In [1]:
import numpy as np
import pandas as pd
from sklearn.metrics import mean_absolute_error, f1_score
from sklearn.model_selection import train_test_split
from sklearn.linear_model import LinearRegression
from sklearn.tree import DecisionTreeRegressor, DecisionTreeClassifier
from sklearn.neighbors import KNeighborsRegressor, KNeighborsClassifier
from scipy.stats import wilcoxon
from joblib import Parallel, delayed

class ARS:
    def __init__(self, X, y, objective='regression', model_type='linear', random_state=42):
        self.X = X  # NumPy array
        self.y = y  # NumPy array
        self.objective = objective
        self.model_type = model_type  # seleccionar el modelo
        self.random_state = random_state

    def _relevance_score(self, original_median, benchmark, objective):
        if objective == 'classification':
            return (original_median - benchmark) / (1 - benchmark)
        elif objective == 'regression':
            return (benchmark - original_median) / benchmark
        else:
            raise ValueError('Unspecified objective')

    def _acceptable_minimum_distribution(self, base, objective):
        if objective == 'classification':
            return np.round(np.percentile(base, 60), 4) + 0.01
        elif objective == 'regression':
            median = np.median(base)
            mad = np.median(np.abs(base - median))
            return np.round(median - 0.5 * mad, 4)
        else:
            raise ValueError('Unspecified objective')

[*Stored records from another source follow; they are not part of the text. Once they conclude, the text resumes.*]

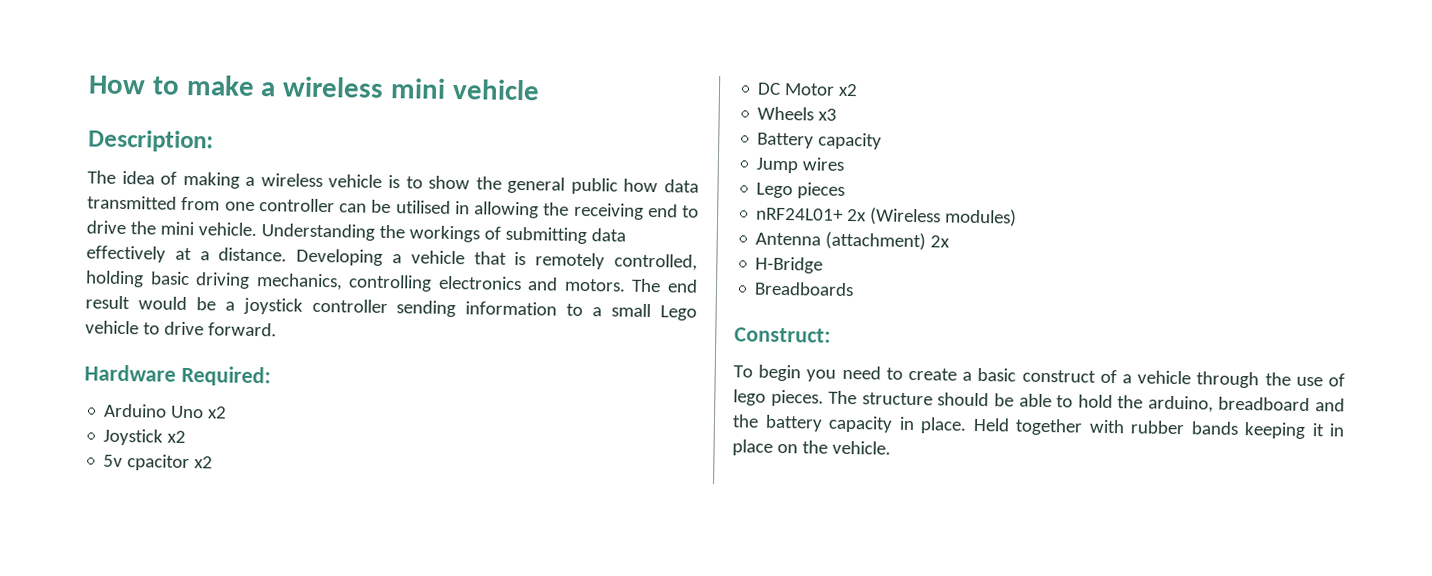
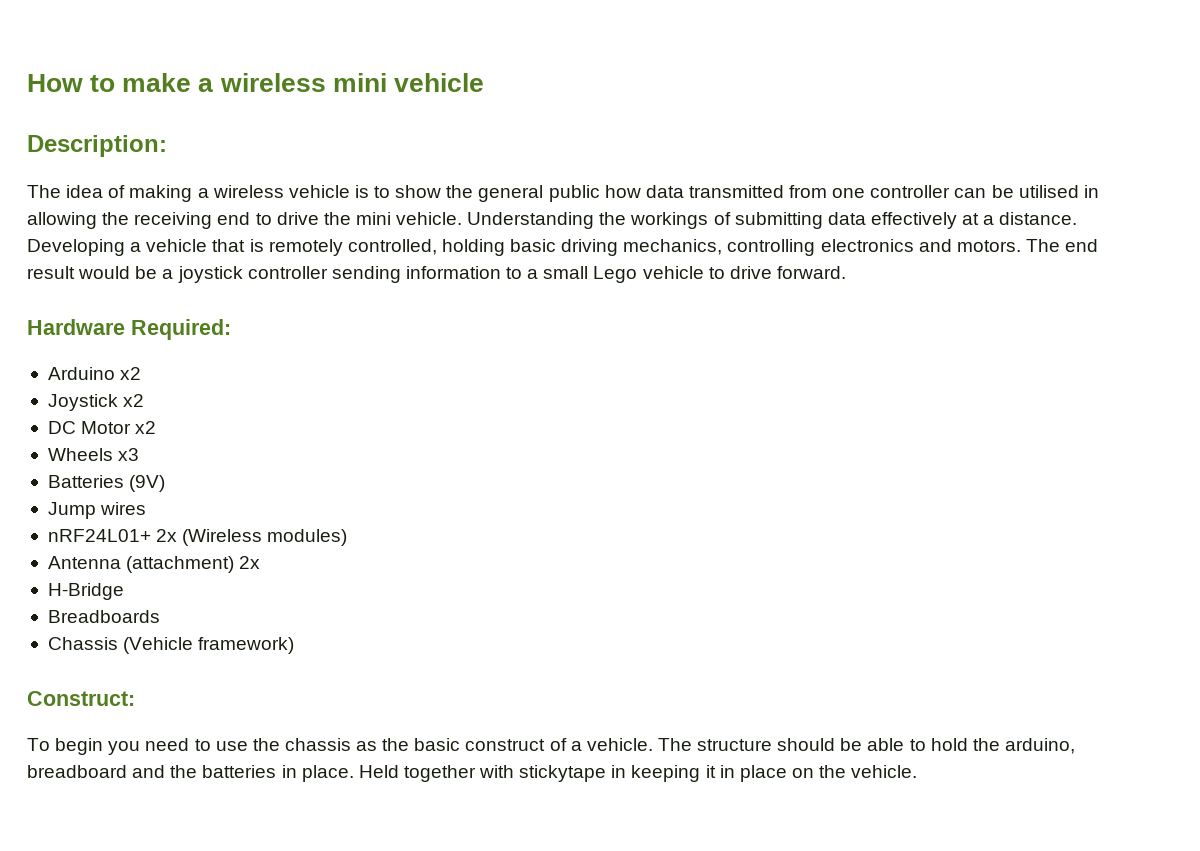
- Arduino Uno x2
+ Arduino x2
- 5v cpacitor x2
- Battery capacity
+ Batteries (9V)
- Lego pieces
+ Chassis (Vehicle framework)
- To begin you need to create a basic construct of a vehicle through the use of lego pieces.
+ To begin you need to use the chassis as the basic construct of a vehicle.
- The structure should be able to hold the arduino, breadboard and the battery capacity in place.
+ The structure should be able to hold the arduino, breadboard and the batteries in place.
- Held together with rubber bands keeping it in place on the vehicle.
+ Held together with stickytape in keeping it in place on the vehicle.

    def _get_model(self, iteration):
        # Selección del modelo según el tipo y el objetivo
        if self.objective == 'regression':
            if self.model_type == 'tree':
                return DecisionTreeRegressor(random_state=self.random_state + iteration, criterion='absolute_error')
            elif self.model_type == 'knn':
                return KNeighborsRegressor(n_neighbors=5)
            elif self.model_type == 'linear':
                return LinearRegression()
            else:
                raise ValueError("Invalid model_type for regression. Choose from 'tree', 'knn', or 'linear'.")
        elif self.objective == 'classification':
            if self.model_type == 'tree':
                return DecisionTreeClassifier(random_state=self.random_state + iteration, criterion='entropy')
            elif self.model_type == 'knn':
                return KNeighborsClassifier(n_neighbors=5)
            else:
                raise ValueError("Invalid model_type for classification. Choose from 'tree' or 'knn'.")
        else:
            raise ValueError("Invalid objective. Choose 'regression' or 'classification'.")

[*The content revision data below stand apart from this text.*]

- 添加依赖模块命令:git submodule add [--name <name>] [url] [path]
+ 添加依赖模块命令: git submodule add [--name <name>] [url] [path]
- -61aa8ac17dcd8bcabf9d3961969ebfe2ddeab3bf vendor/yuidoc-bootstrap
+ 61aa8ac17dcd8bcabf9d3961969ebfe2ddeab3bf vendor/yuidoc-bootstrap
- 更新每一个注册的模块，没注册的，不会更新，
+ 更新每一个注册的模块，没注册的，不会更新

    def _run_iteration(self, iteration, stratify=None):
        # Split the data
        X_train, X_test, y_train, y_test = train_test_split(
            self.X, 
            self.y, 
            stratify=stratify, 
            train_size=0.6, 
            random_state=self.random_state + iteration, 
        )

        if self.objective == 'regression':
            metric = mean_absolute_error
            metric_params = {}
        else:  # 'classification'
            metric = f1_score
            metric_params = {'average': 'micro'}
            
        # Inicializa el modelo original según el tipo especificado
        original_model = self._get_model(iteration)  # Llama a _get_model para obtener el modelo adecuado
        # Train the original model
        original_model.fit(X_train, y_train)
        original_pred = original_model.predict(X_test)
        original_score = metric(y_test, original_pred, **metric_params)


        # Shuffle X_train using a NumPy permutation
        shuffled_indices = np.random.RandomState(self.random_state + iteration).permutation(X_train.shape[0])
        X_train_shuffled = X_train[shuffled_indices]
        # Inicializa el modelo shadow con el mismo tipo que el modelo original
        shadow_model = self._get_model(iteration)
        shadow_model.fit(X_train_shuffled, y_train)
        shadow_pred = shadow_model.predict(X_test)
        shadow_score = metric(y_test, shadow_pred, **metric_params)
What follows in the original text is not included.